EXCERPTED DATA: Begin

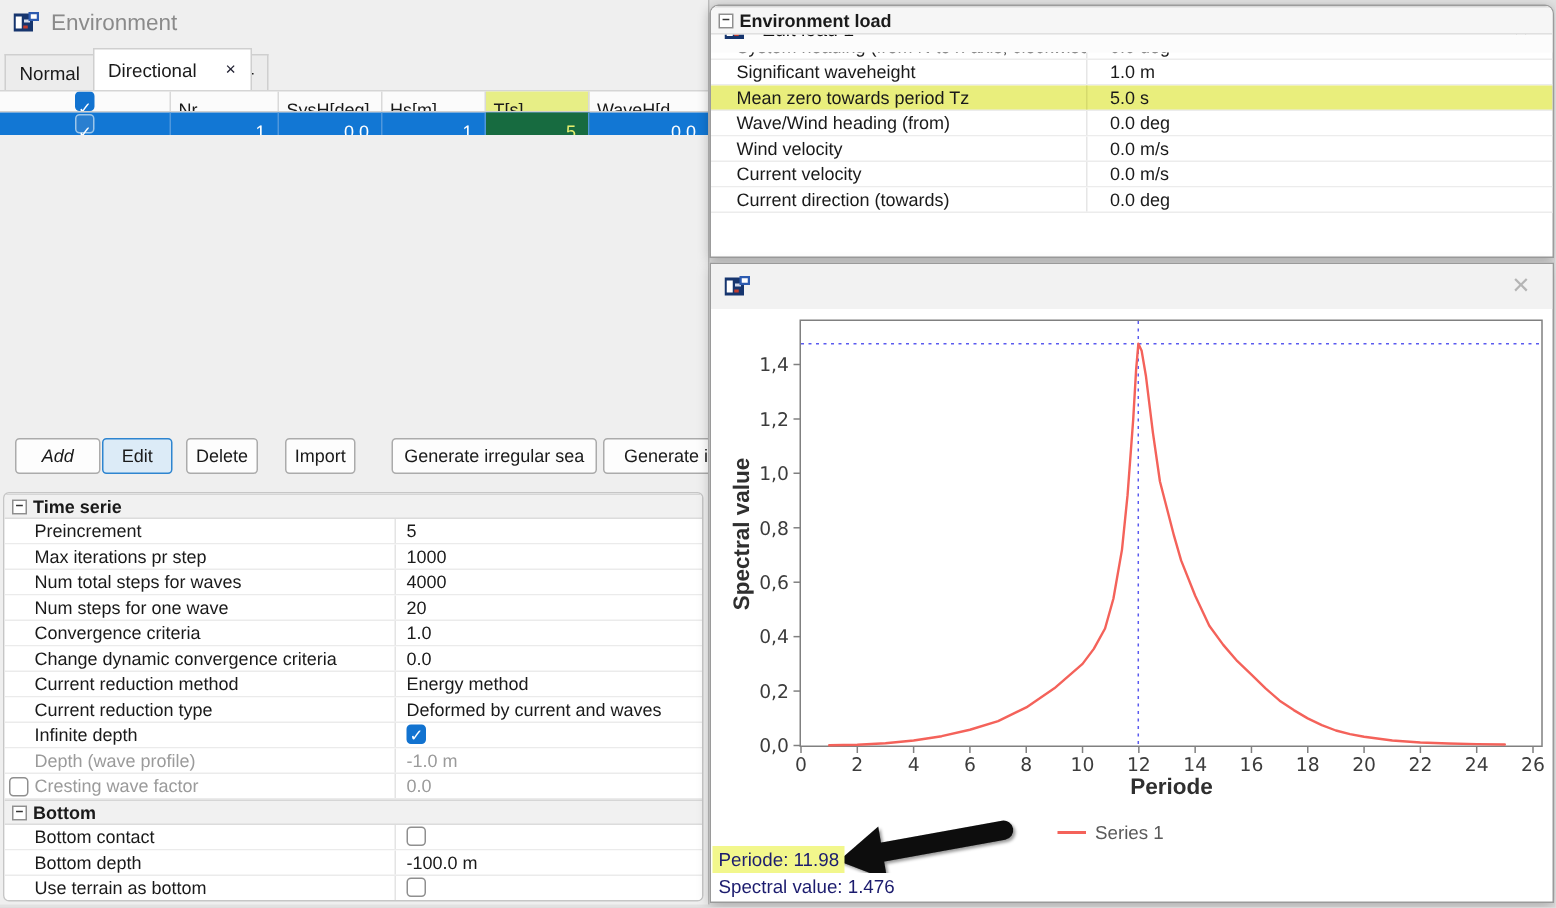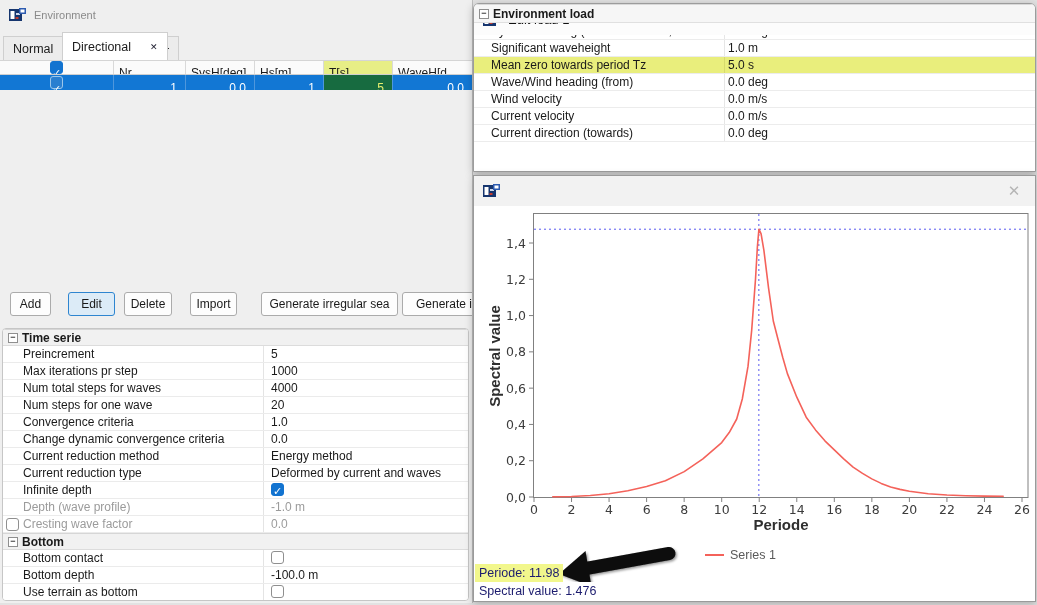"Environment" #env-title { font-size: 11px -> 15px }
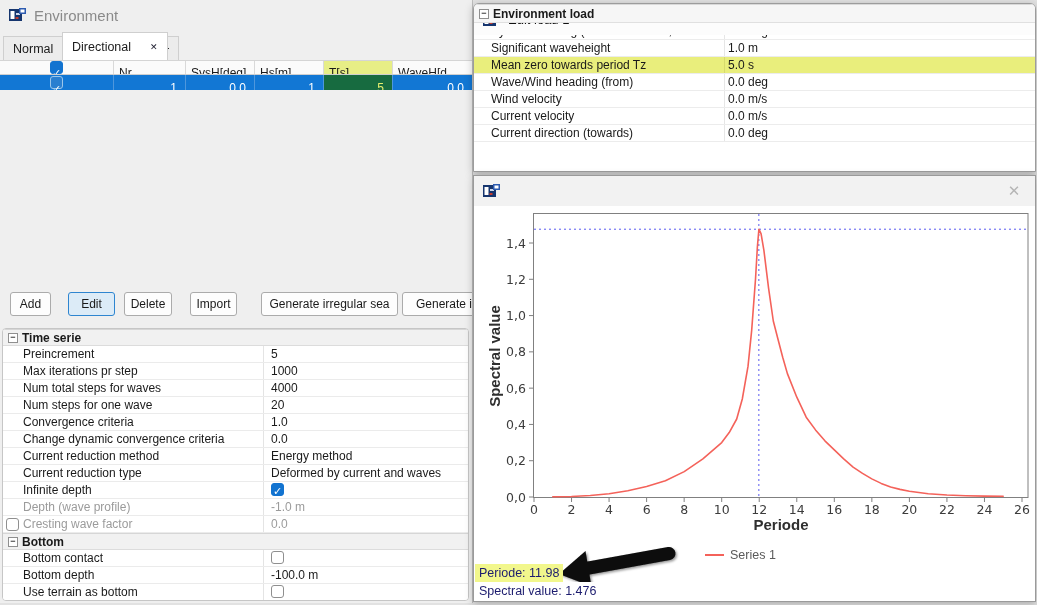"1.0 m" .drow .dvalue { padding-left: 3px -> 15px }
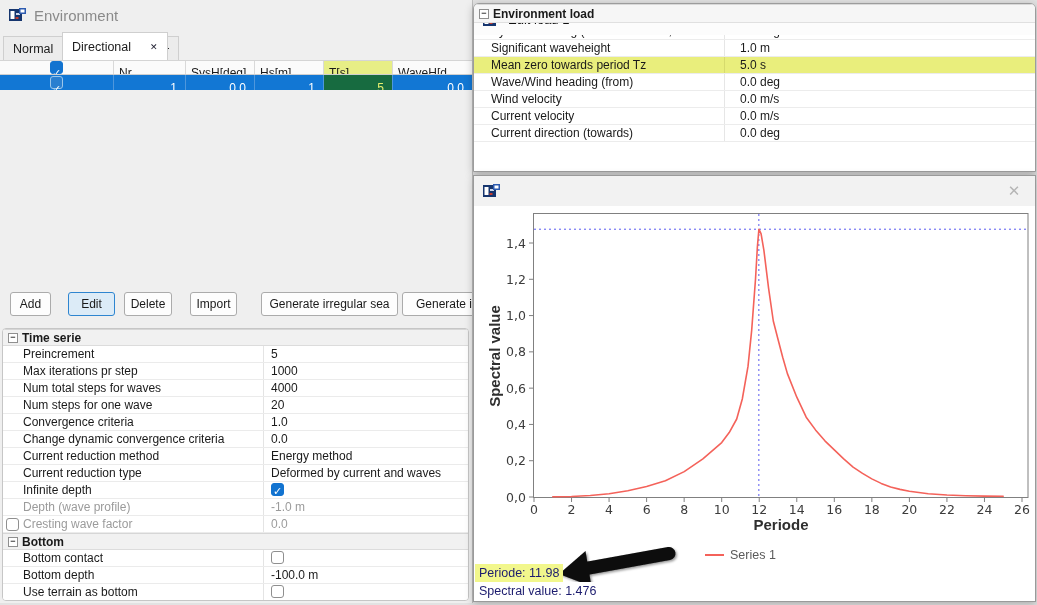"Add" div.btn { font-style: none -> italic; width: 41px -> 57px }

EXCERPTED DATA: End
EXCERPTED DATA: Begin

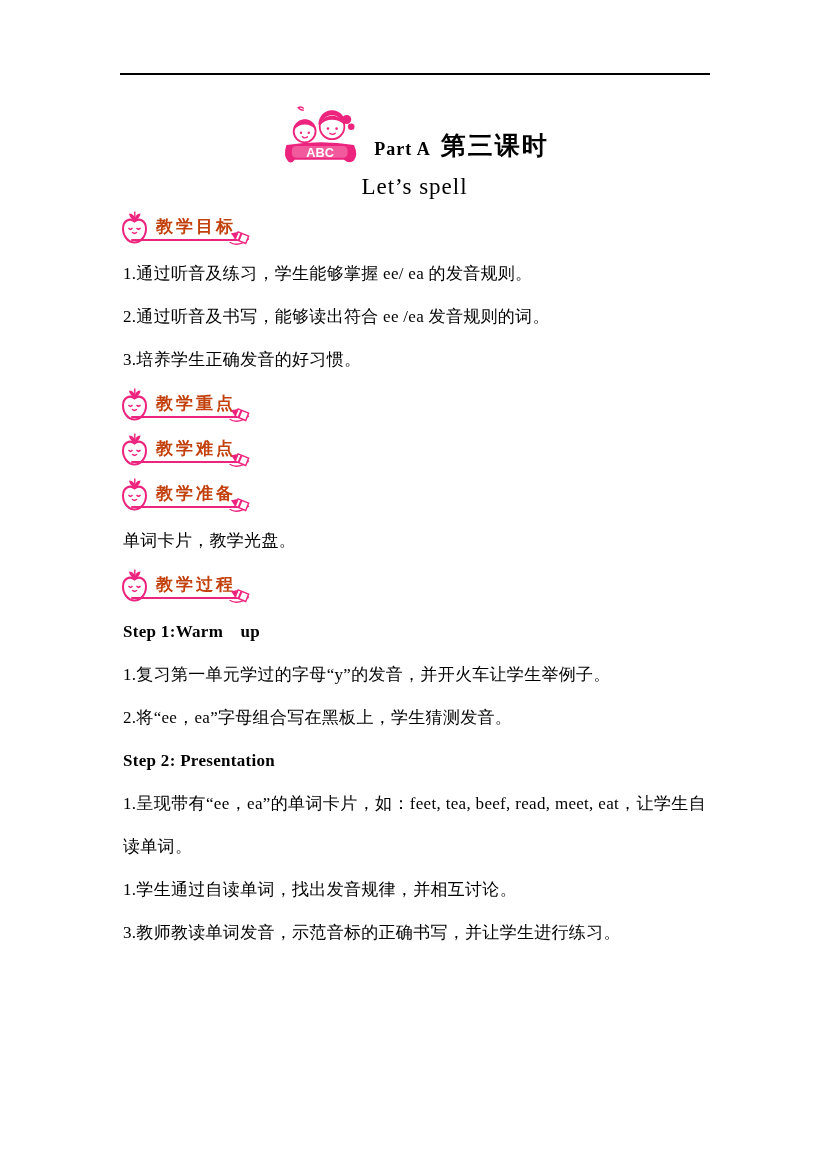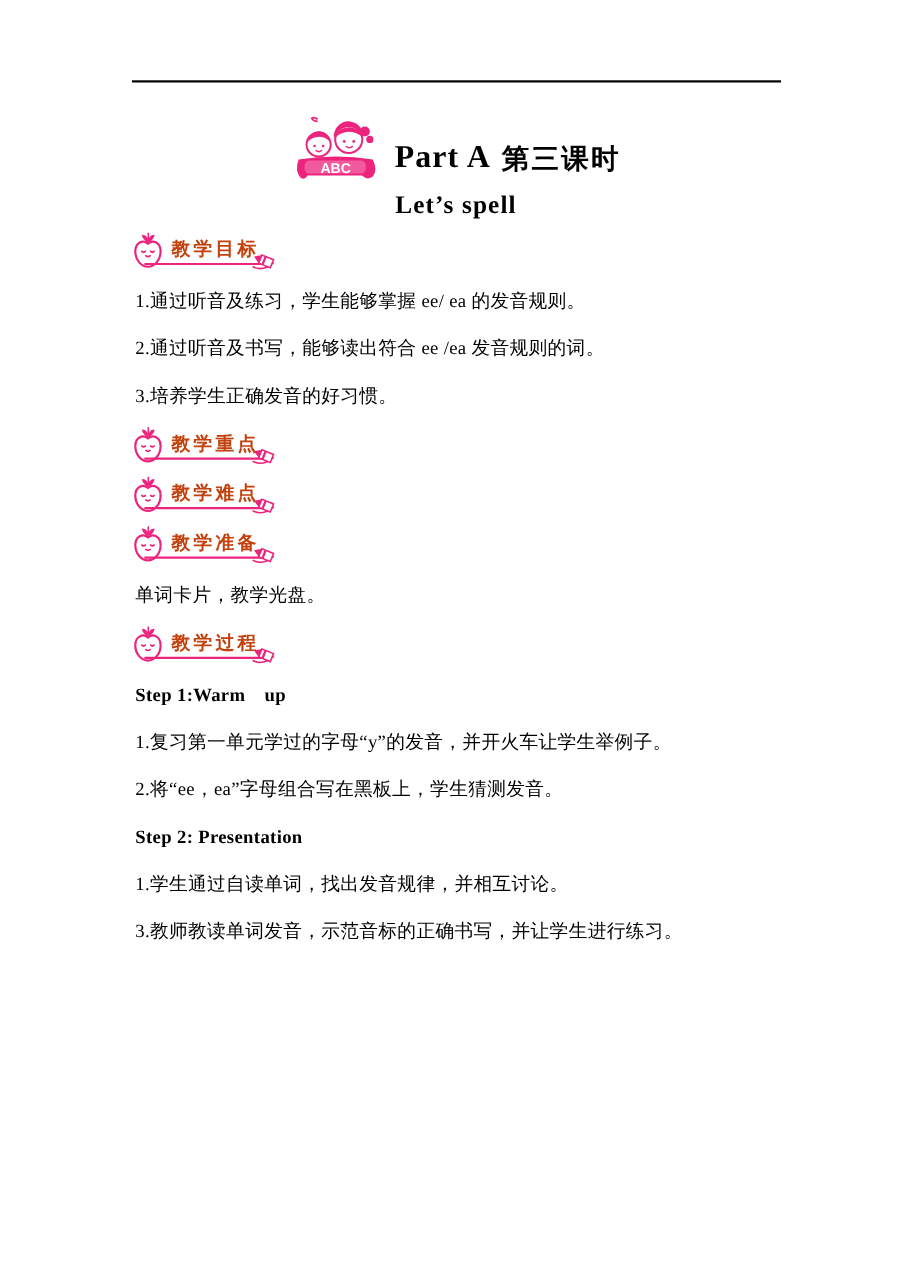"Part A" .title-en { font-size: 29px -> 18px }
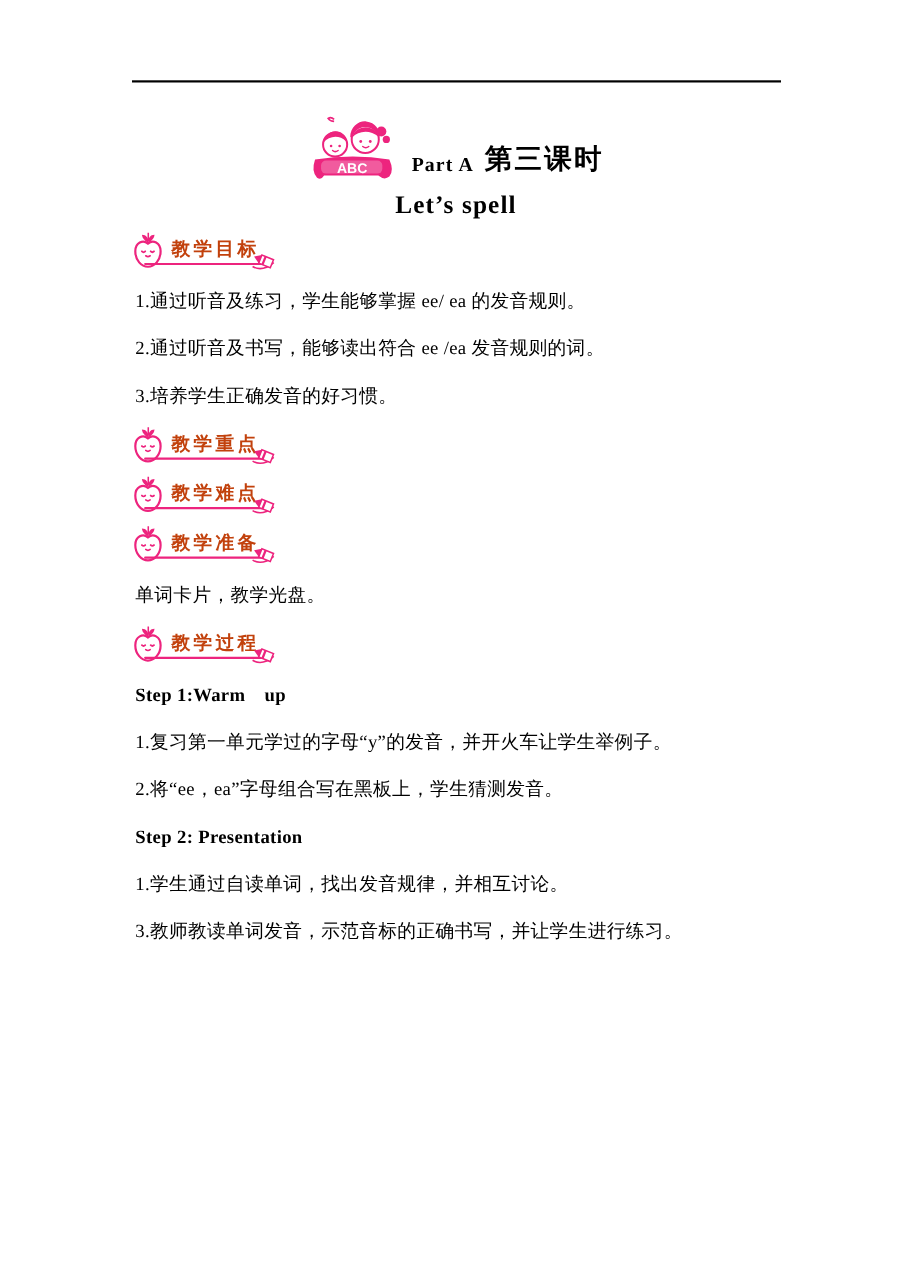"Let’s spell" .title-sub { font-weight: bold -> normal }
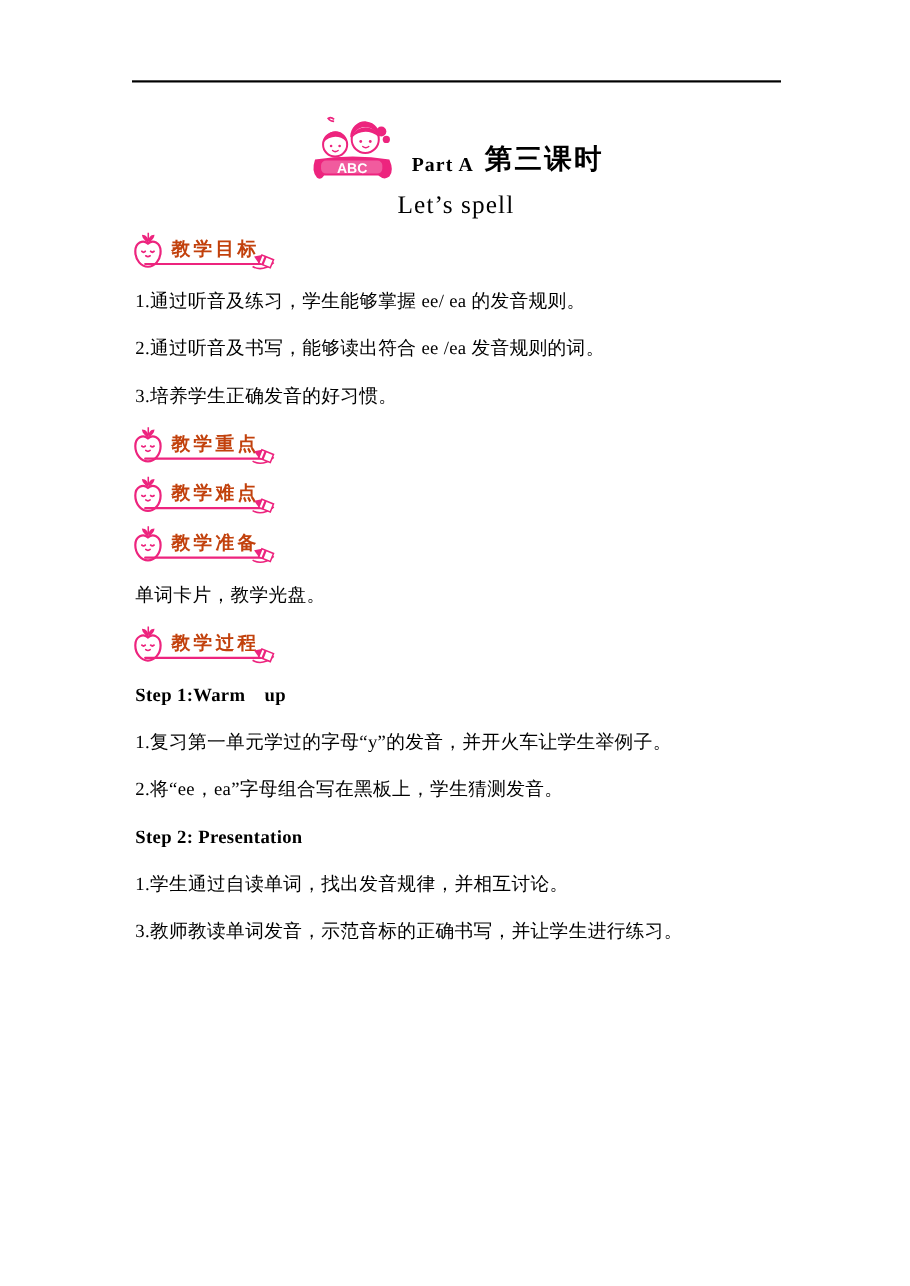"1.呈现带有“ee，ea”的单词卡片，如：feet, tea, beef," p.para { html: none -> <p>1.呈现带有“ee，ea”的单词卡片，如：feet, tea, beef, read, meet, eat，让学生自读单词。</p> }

EXCERPTED DATA: End
EXCERPTED DATA: Begin

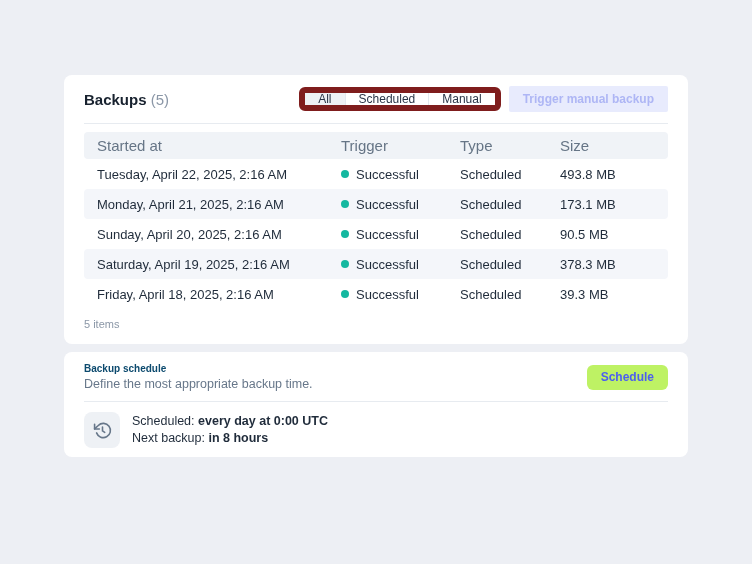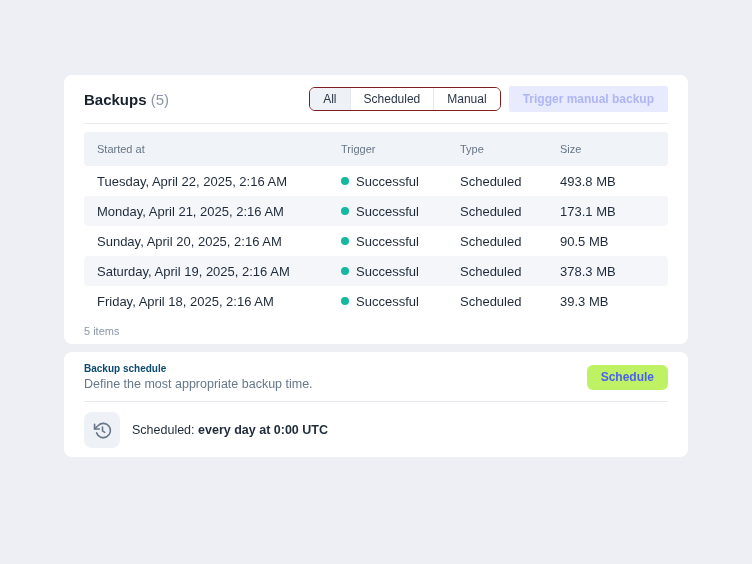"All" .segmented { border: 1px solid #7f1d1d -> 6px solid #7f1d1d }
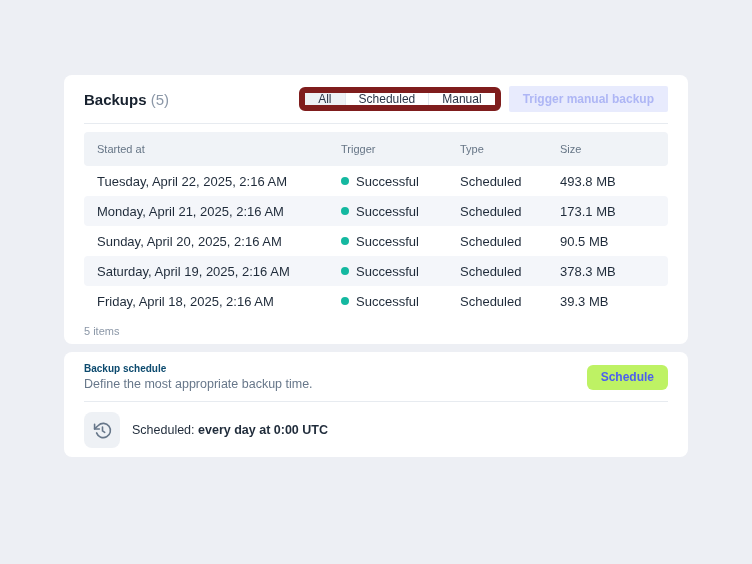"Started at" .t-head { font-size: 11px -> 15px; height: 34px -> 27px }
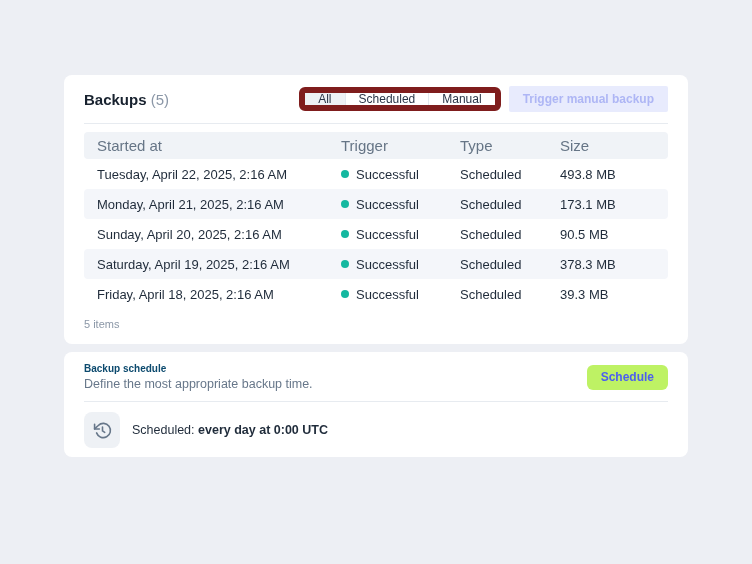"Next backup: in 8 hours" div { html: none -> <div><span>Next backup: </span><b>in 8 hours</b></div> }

EXCERPTED DATA: End

» **WHAT YOU HAVE TO DO**
Exactly the lines above, from the one containing "font-size: 29px ->" down to the one containing "read, meet, eat，让学生自读单词。</p>", are to be repeated, including both ends. Pictures are not part of the copy.

» **TASK OUTPUT**
"Part A" .title-en { font-size: 29px -> 18px }
"Let’s spell" .title-sub { font-weight: bold -> normal }
"1.呈现带有“ee，ea”的单词卡片，如：feet, tea, beef," p.para { html: none -> <p>1.呈现带有“ee，ea”的单词卡片，如：feet, tea, beef, read, meet, eat，让学生自读单词。</p> }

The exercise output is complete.